Wednesday, October 11, at 327 Yost
Refreshments: 3:30 - 4:00 p.m, Talk: 4:00
- 5:00 p.m.
This talk describes a class of "species sampling" mixture models which
serve as an extension of nonparametric mixture models based on the
Dirichlet processes to models based on a much more general family of
prior distributions. This is inspired by the recent work of Lo,
Brunner, and Chan (1999) on what they call a weighted Chinese
restaurant process, a sequential seating algorithm which generates
random partitions of the data. Their method can be used to provide an
iid Monte Carlo approximation to posterior quantities based on the
Dirichlet process.
One of our contributions is an extension of their method to encompass
all priors based on species sampling prediction rules.
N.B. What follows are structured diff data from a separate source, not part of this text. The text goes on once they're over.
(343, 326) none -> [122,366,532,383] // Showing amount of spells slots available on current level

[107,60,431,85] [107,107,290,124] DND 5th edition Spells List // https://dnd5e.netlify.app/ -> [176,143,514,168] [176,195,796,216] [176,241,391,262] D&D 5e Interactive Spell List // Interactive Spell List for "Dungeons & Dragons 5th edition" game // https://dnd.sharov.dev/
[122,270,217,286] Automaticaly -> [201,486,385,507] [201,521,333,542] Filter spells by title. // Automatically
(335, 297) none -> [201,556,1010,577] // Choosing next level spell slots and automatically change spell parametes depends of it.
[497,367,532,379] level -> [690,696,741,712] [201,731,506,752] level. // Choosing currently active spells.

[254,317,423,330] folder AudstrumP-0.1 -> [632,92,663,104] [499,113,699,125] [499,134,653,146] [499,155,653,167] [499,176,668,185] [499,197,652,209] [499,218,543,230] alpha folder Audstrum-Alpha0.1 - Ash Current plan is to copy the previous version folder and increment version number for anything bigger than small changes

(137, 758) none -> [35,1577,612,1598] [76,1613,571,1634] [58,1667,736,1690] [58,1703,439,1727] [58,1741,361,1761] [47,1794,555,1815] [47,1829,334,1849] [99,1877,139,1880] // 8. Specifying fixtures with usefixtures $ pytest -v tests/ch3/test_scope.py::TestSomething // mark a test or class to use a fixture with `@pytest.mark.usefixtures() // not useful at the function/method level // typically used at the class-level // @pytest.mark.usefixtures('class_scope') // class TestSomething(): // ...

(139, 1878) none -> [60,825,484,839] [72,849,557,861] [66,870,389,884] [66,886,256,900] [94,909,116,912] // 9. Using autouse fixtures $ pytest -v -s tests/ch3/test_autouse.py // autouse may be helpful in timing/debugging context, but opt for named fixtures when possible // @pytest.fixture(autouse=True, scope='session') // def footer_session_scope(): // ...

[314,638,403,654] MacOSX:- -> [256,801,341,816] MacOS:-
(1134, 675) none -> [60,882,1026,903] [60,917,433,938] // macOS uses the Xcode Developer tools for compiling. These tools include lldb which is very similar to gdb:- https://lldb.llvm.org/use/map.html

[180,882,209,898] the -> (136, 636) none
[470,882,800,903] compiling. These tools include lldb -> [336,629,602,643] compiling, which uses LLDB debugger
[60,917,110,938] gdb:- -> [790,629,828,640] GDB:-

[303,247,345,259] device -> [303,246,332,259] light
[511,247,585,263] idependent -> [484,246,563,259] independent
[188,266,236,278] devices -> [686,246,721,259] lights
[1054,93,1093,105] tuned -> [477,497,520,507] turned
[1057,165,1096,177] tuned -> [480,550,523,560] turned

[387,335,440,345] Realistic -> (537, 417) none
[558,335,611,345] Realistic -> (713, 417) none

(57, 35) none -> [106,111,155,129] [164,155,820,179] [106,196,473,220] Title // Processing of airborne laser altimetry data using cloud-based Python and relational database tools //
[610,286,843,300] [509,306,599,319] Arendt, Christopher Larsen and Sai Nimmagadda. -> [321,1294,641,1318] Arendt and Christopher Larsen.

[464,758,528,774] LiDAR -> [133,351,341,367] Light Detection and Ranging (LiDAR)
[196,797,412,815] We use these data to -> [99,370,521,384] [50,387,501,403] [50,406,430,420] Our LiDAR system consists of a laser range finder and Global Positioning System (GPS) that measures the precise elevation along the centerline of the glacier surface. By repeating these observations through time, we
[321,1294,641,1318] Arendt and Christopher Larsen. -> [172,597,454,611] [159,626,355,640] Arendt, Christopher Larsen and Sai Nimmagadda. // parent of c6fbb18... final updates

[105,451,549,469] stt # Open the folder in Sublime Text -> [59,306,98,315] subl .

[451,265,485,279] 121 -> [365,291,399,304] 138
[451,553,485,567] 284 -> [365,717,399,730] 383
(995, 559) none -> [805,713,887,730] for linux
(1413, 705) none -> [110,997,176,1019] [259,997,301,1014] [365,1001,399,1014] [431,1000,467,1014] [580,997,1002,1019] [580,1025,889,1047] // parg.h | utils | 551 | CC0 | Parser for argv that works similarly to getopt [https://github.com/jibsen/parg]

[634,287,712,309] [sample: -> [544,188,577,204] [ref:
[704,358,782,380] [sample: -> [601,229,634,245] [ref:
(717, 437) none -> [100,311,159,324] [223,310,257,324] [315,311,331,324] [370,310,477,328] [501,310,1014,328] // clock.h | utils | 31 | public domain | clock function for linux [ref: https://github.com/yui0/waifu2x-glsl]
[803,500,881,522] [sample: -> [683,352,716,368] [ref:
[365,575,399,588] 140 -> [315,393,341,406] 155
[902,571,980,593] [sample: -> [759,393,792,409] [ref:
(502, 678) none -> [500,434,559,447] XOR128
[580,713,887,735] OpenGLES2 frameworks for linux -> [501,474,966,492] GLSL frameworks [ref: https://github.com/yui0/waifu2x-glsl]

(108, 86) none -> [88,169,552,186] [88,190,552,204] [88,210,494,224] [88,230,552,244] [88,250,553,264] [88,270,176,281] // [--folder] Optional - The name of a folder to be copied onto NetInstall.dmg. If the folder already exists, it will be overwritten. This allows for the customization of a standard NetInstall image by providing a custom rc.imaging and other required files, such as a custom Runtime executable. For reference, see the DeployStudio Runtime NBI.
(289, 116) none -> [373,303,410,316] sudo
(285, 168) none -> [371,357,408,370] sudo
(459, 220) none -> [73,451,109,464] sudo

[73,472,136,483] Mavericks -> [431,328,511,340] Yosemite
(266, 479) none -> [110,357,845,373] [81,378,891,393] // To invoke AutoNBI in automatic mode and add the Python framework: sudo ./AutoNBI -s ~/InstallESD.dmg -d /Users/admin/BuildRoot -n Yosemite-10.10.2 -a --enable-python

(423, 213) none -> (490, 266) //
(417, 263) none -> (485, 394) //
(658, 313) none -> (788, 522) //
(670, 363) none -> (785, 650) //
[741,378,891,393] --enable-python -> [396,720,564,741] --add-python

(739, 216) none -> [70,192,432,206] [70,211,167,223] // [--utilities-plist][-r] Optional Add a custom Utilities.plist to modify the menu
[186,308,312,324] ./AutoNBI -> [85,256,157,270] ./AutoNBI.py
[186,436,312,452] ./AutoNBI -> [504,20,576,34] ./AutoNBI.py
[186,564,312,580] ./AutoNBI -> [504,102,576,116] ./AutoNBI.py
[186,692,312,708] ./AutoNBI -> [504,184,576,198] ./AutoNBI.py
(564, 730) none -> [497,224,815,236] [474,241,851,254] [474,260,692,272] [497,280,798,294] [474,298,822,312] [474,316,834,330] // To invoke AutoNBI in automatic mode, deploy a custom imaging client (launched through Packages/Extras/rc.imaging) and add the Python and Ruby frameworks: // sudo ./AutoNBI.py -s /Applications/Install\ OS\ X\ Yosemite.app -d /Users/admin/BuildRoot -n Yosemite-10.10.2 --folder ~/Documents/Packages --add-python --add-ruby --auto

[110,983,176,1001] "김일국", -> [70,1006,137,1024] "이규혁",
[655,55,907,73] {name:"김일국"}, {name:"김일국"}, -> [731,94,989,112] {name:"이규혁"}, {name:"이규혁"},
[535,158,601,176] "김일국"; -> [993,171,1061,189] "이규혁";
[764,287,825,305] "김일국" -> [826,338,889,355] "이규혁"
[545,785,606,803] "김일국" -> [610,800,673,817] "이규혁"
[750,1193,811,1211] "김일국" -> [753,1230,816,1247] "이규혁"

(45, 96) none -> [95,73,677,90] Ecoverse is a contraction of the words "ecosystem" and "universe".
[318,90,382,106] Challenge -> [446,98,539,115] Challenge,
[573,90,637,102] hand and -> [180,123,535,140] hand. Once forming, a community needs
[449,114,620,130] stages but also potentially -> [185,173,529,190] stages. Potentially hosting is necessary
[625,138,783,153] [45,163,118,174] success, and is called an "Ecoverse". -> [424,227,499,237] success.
As will be
discussed, these schemes have utility in clustering, mixture models
(parametric and nonparametric), multiplicative counting process
models, spatial Poisson process models and in other areas where random
partition models can be used. To rigorously justify these results,
the theoretical work of Lo (1984) on Bayesian density and mixture
model estimation is extended to this more general setting. Our
approach relies on the work of Pitman (1995, 1996) on exchangeable
species sampling sequences, their prediction rules, and the de Finetti
characterizations of their corresponding laws.